------ RECORDS SHOWN ------

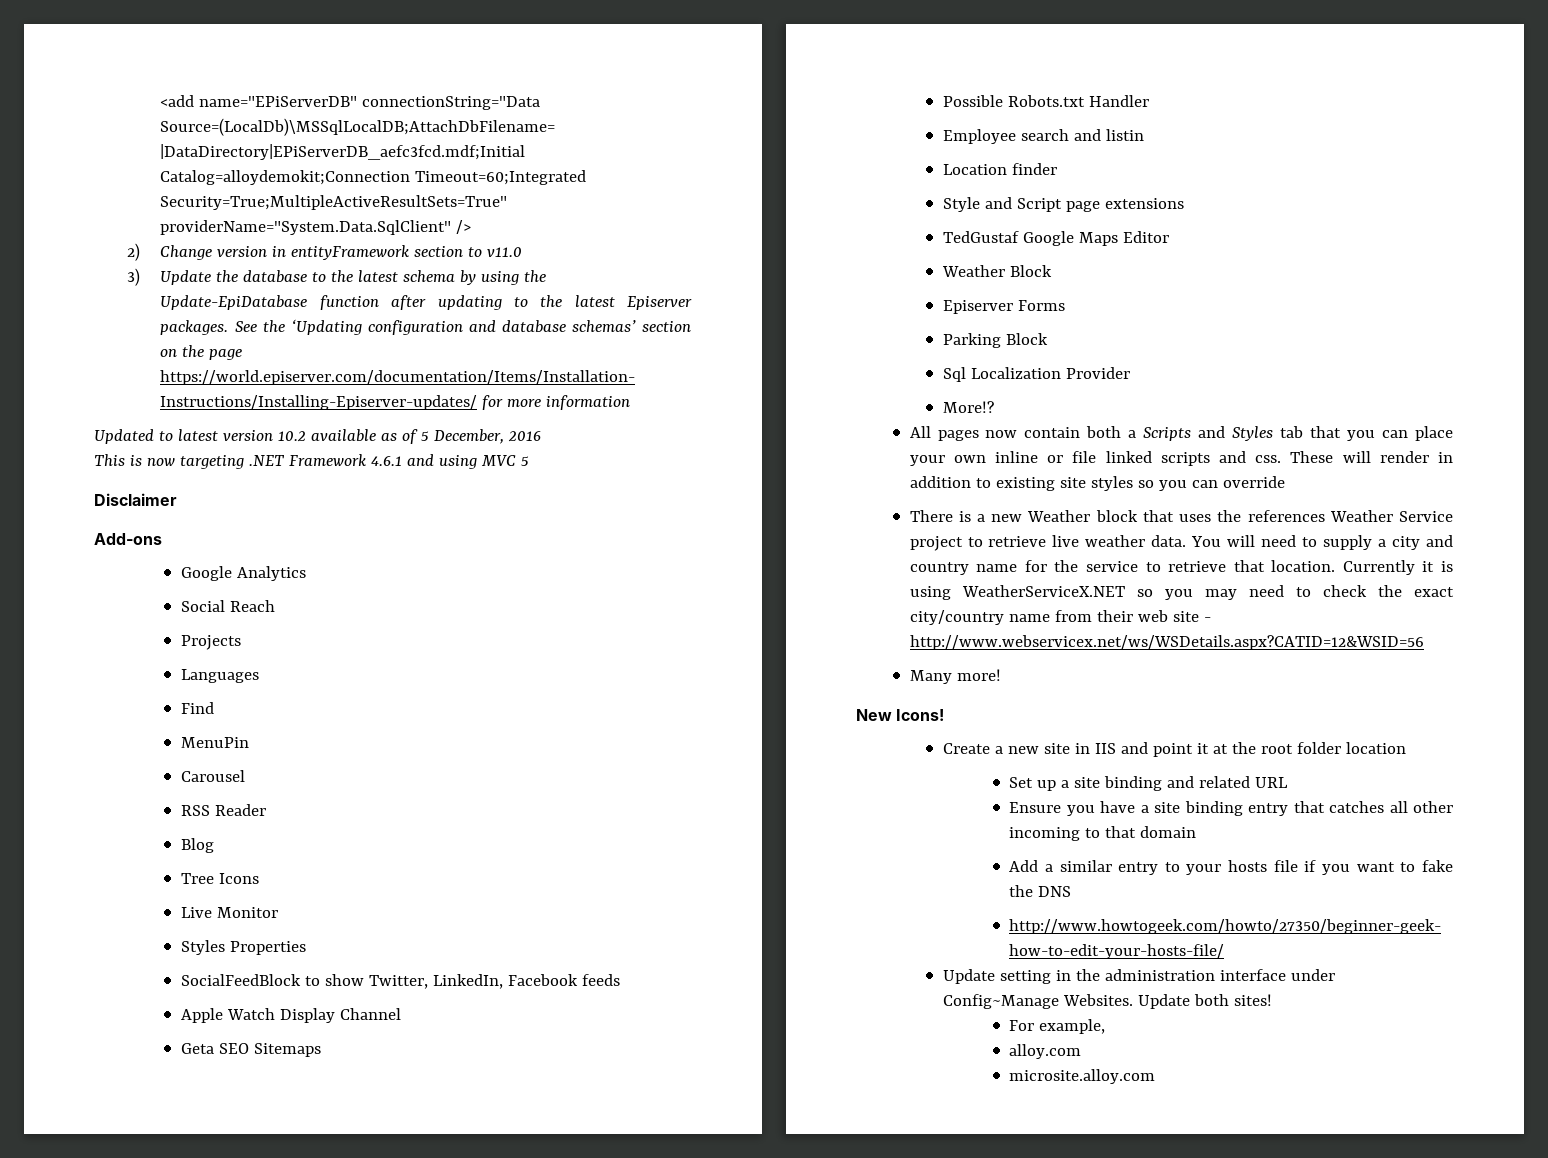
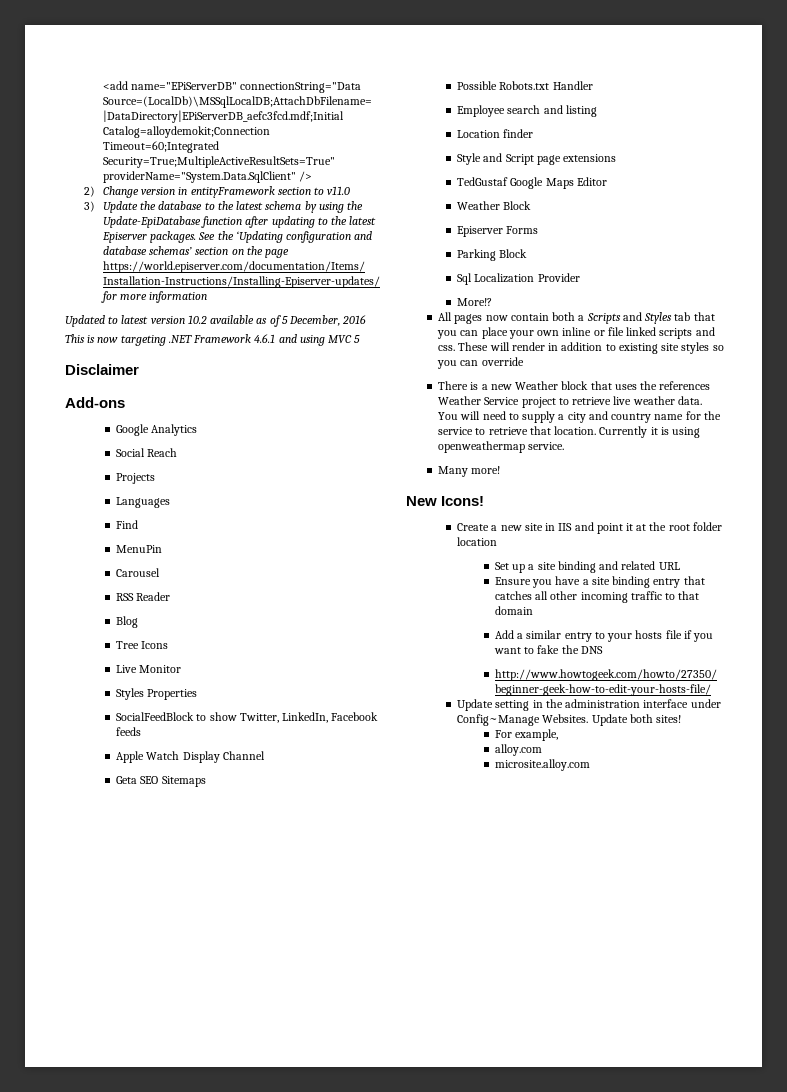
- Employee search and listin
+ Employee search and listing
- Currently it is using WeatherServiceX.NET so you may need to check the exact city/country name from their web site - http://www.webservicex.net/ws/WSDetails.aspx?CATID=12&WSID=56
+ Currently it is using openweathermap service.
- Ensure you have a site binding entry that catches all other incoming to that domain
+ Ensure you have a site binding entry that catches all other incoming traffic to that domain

------

### EXERCISE DESCRIPTION
For the records above, give every line again exactly and skip the pictures.

### SOLUTION FOR THIS TASK
- Employee search and listin
+ Employee search and listing
- Currently it is using WeatherServiceX.NET so you may need to check the exact city/country name from their web site - http://www.webservicex.net/ws/WSDetails.aspx?CATID=12&WSID=56
+ Currently it is using openweathermap service.
- Ensure you have a site binding entry that catches all other incoming to that domain
+ Ensure you have a site binding entry that catches all other incoming traffic to that domain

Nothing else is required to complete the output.